With its theory of change that focuses on cutting the links of state, corporate and institutional complicity with Israel’s regime, the Boycott, Divestment and Sanctions (BDS) movement, led by the largest Palestinian coalition ever, is the most effective form of international solidarity with our struggle to dismantle settler-colonialism and apartheid.

Launched in 2005 by the largest Palestinian grassroots and civil society coalition both in historic Palestine and in exile, BDS calls for an end to Israel’s military occupation and system of apartheid, as well as for the right of Palestinian refugees to return to their homes and receive reparations.

Anchored in the Universal Declaration of Human Rights, the BDS movement categorically opposes all forms of racism, including Islamophobia and antisemitism. It targets complicity, not identity. A growing number of anti-colonial Jewish-Israeli BDS supporters play a significant role in the movement, and a 2022 poll shows that 16% of all Jewish Americans support BDS, with the percentage rising sharply for those under 40.

Over the last 17 years, the BDS movement has built a massive worldwide network, supported by trade unions and farmers’ coalitions as well as racial, social and climate justice movements, together representing tens of millions of people. It has made large multinationals, like Veolia, Orange, G4S, HP and others totally or partially end their involvement in Israel’s crimes against Palestinians. Famously, Ben and Jerry’s last year removed Israel from the locations in which it does business.

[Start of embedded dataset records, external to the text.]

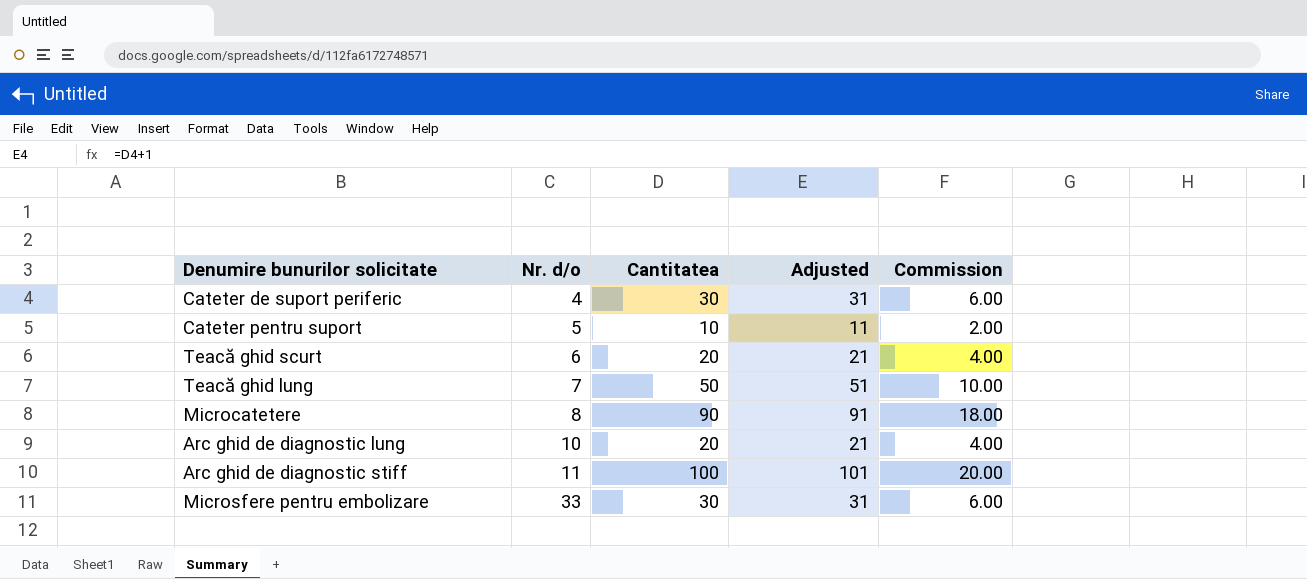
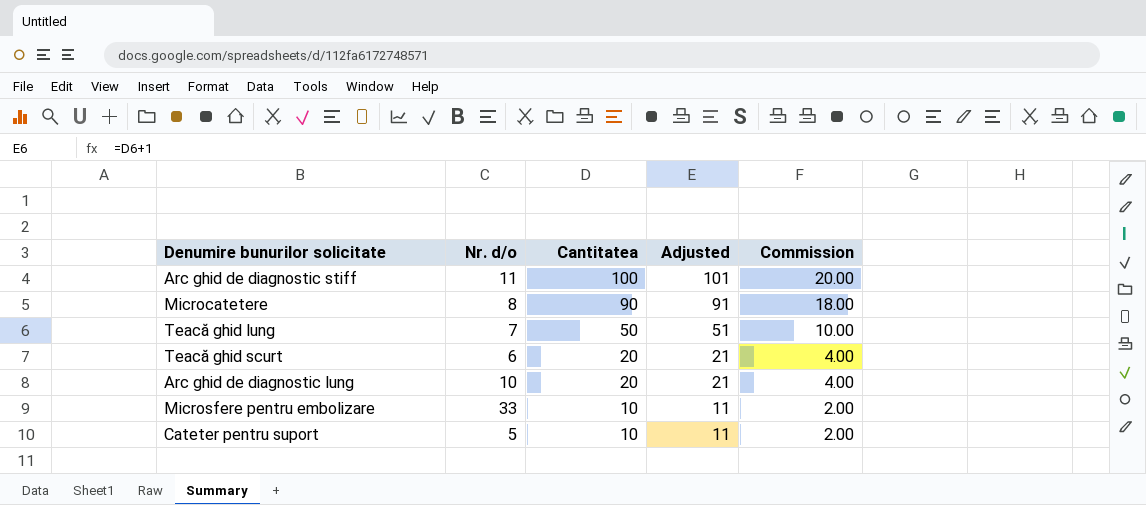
row order: Nr. d/o ascending -> Cantitatea descending
row Cateter de suport periferic: 4 | 30 | 31 | 6.00 -> none
Microsfere pentru embolizare | Cantitatea: 30 -> 10
Microsfere pentru embolizare | Adjusted: 31 -> 11
Microsfere pentru embolizare | Commission: 6.00 -> 2.00

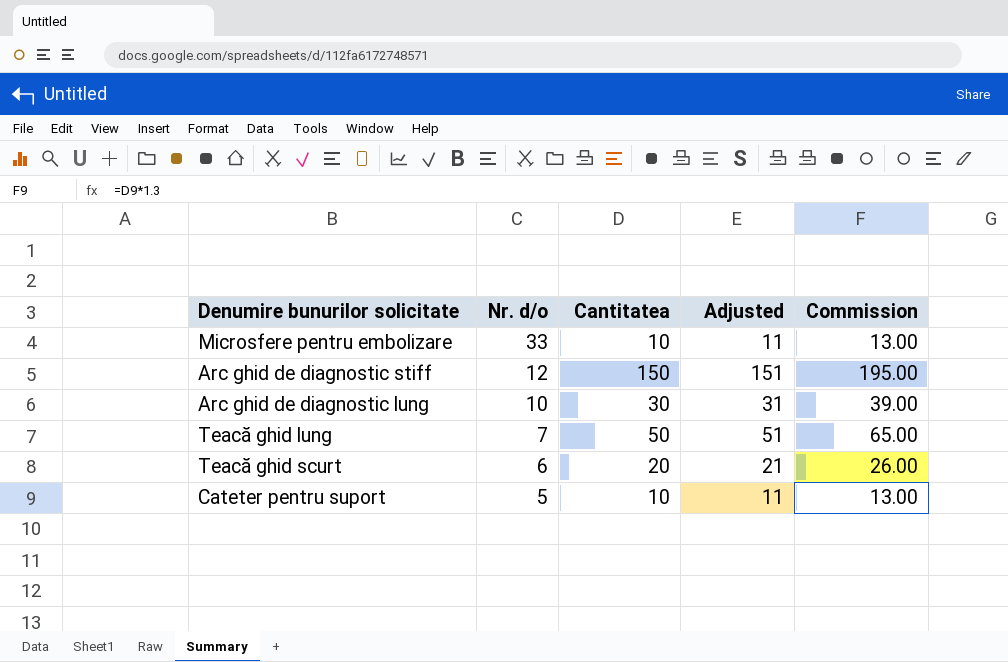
row order: Cantitatea descending -> Nr. d/o descending
column Commission | formula: [Cantitatea] * 0.2 -> [Cantitatea] * 1.3
row Microcatetere: 8 | 90 | 91 | 18.00 -> none
Arc ghid de diagnostic stiff | Nr. d/o: 11 -> 12
Arc ghid de diagnostic stiff | Cantitatea: 100 -> 150
Arc ghid de diagnostic stiff | Adjusted: 101 -> 151
Arc ghid de diagnostic lung | Cantitatea: 20 -> 30
Arc ghid de diagnostic lung | Adjusted: 21 -> 31

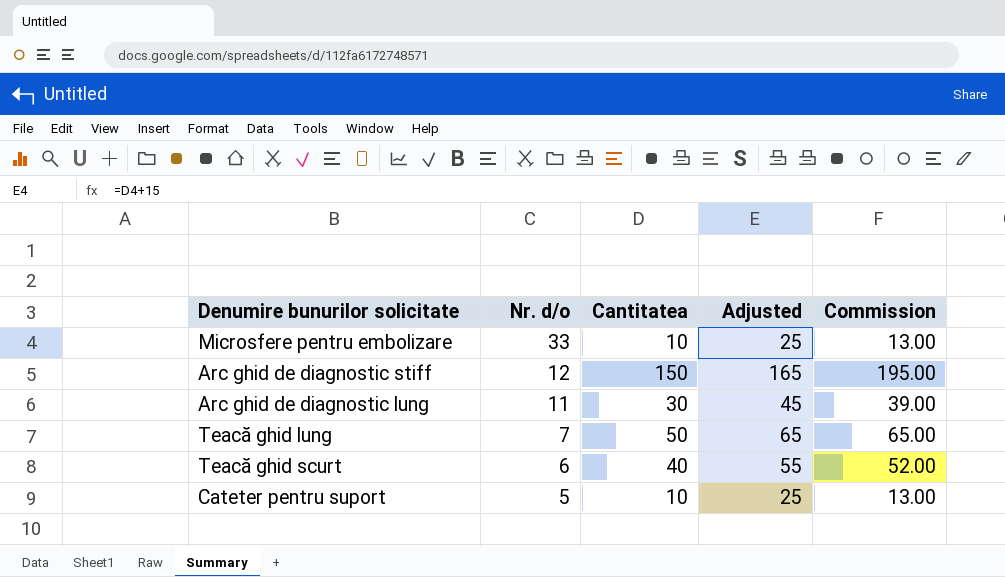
column Adjusted | formula: [Cantitatea] + 1 -> [Cantitatea] + 15
Arc ghid de diagnostic lung | Nr. d/o: 10 -> 11
Teacă ghid scurt | Cantitatea: 20 -> 40
Teacă ghid scurt | Commission: 26.00 -> 52.00

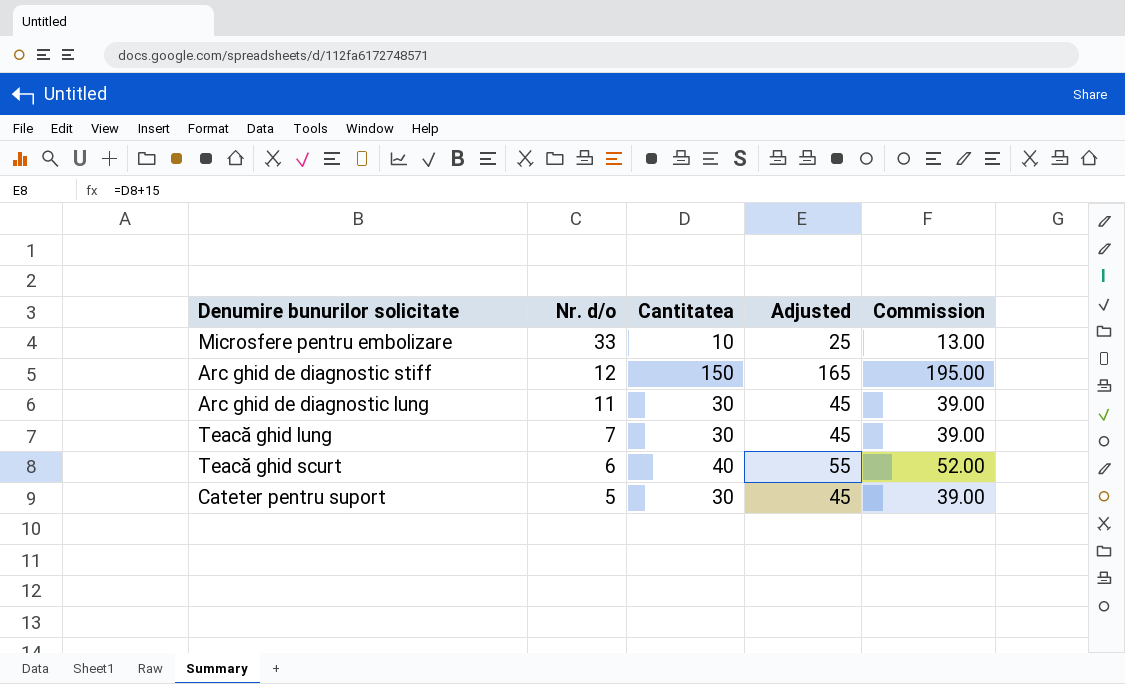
Teacă ghid lung | Cantitatea: 50 -> 30
Teacă ghid lung | Adjusted: 65 -> 45
Teacă ghid lung | Commission: 65.00 -> 39.00
Cateter pentru suport | Cantitatea: 10 -> 30
Cateter pentru suport | Adjusted: 25 -> 45
Cateter pentru suport | Commission: 13.00 -> 39.00

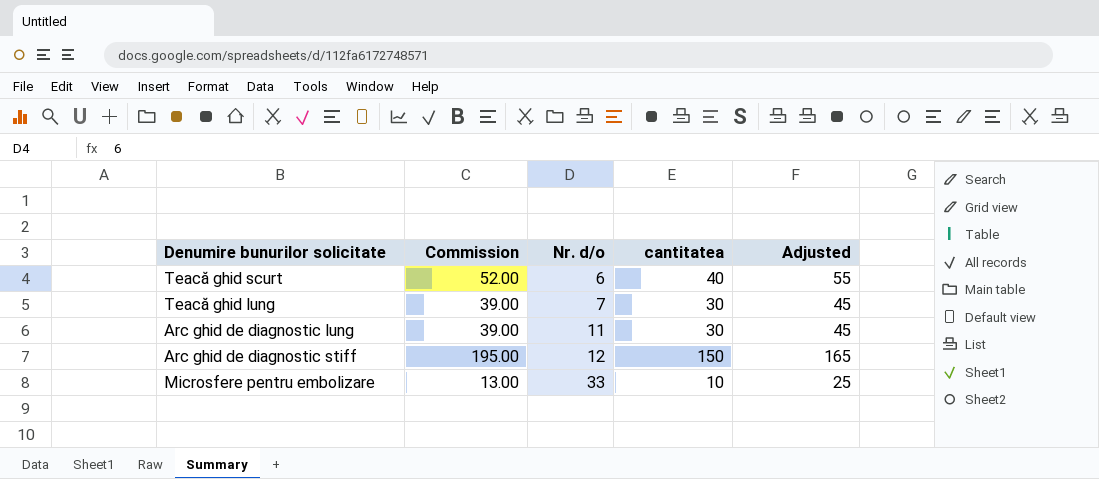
row order: Nr. d/o descending -> Nr. d/o ascending
column Commission | position: 5 -> 2
column name: Cantitatea -> cantitatea
row Cateter pentru suport: 5 | 30 | 45 | 39.00 -> none

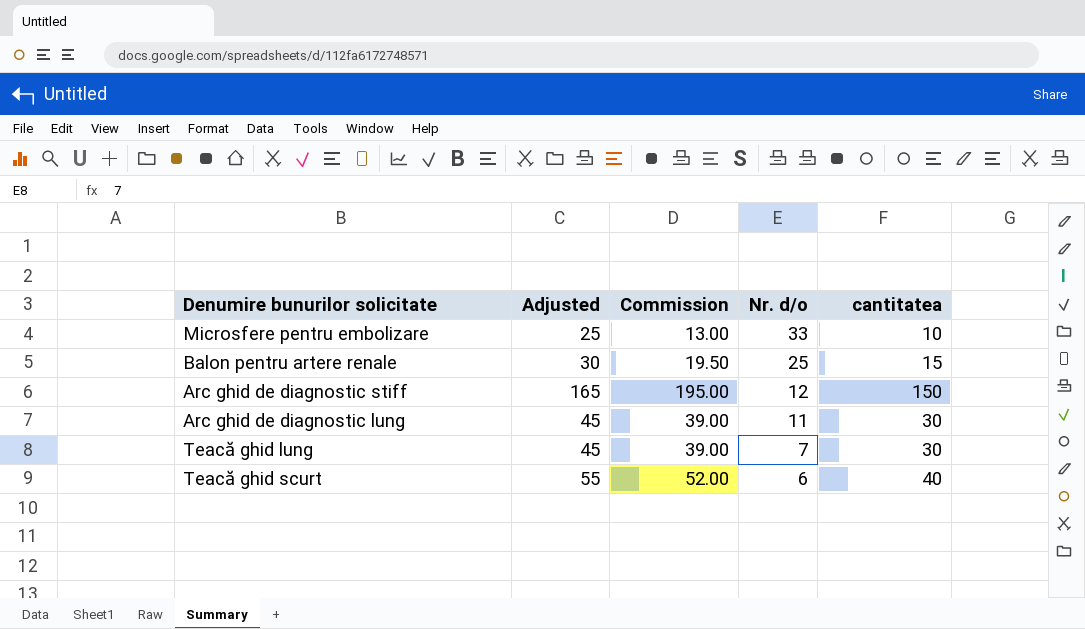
row order: Nr. d/o ascending -> Nr. d/o descending
column Adjusted | position: 5 -> 2
row Balon pentru artere renale: none -> 30 | 19.50 | 25 | 15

Giant sovereign funds in Norway, Luxembourg, the Netherlands, New Zealand and elsewhere as well as the $55bn Bill and Melinda Gates Foundation have all divested from companies and banks implicated in Israel’s occupation.

Dockworkers unions in Oakland, California, and Durban, South Africa have refused to handle Israeli ships.

Mainstream churches in South Africa have endorsed BDS, while major churches in the United States have divested from complicit companies and Israeli banks.

Last month, the Belgian city of Liège voted to end all ties with Israel, citing Israel’s regime of “apartheid, colonisation and military occupation” against Palestinians, and the city council of Oslo, the Norwegian capital, announced an end to trade with goods and services produced in illegally occupied areas. Both moves follow the example set by Barcelona’s mayor, who suspended all ties with apartheid Israel earlier this year.

All the above reflects a growing understanding that Israel has become a model for much of the world’s far right, harming not only Palestinians but also millions of others around the world; that it partners with fascist groups in the West, most of whom are antisemitic to the core, and with far-right and authoritarian regimes; that it sells its military-security technologies and colonial doctrines as “battle-tested”. For instance, Israel exports its military doctrines and weaponised spyware technologies – like NSO’s Pegasus, and other cyberwarfare, disinformation and election-rigging services – as a diplomacy tool worldwide.

Unfinished work.

Despite these gains, many states, corporations, and institutions remain deeply complicit in Israeli apartheid. Meaningful solidarity with our struggle must therefore start with ending complicity. This requires principled and strategic, gradual and goal-oriented boycott and divestment campaigns in all fields, designating Israel as an apartheid state and, accordingly, pushing for lawful, targeted sanctions against it, starting with a comprehensive military-security embargo.

Pressure must be put on city councils and public institutions to divest from and exclude from procurement all companies involved in grave human rights violations, including in Israeli apartheid – – even as governments including Britain’s attempt to ban them from doing so.

Palestinians are calling on progressives worldwide to channel their moral outrage about Israel’s regime of oppression into strategic pressure and building people’s power that can contribute meaningfully to finally ending the Nakba that has plagued our people for 75 years.

Omar Barghouti is the co-founder of the BDS movement for Palestinian rights and co-recipient of the 2017 Gandhi Peace Award.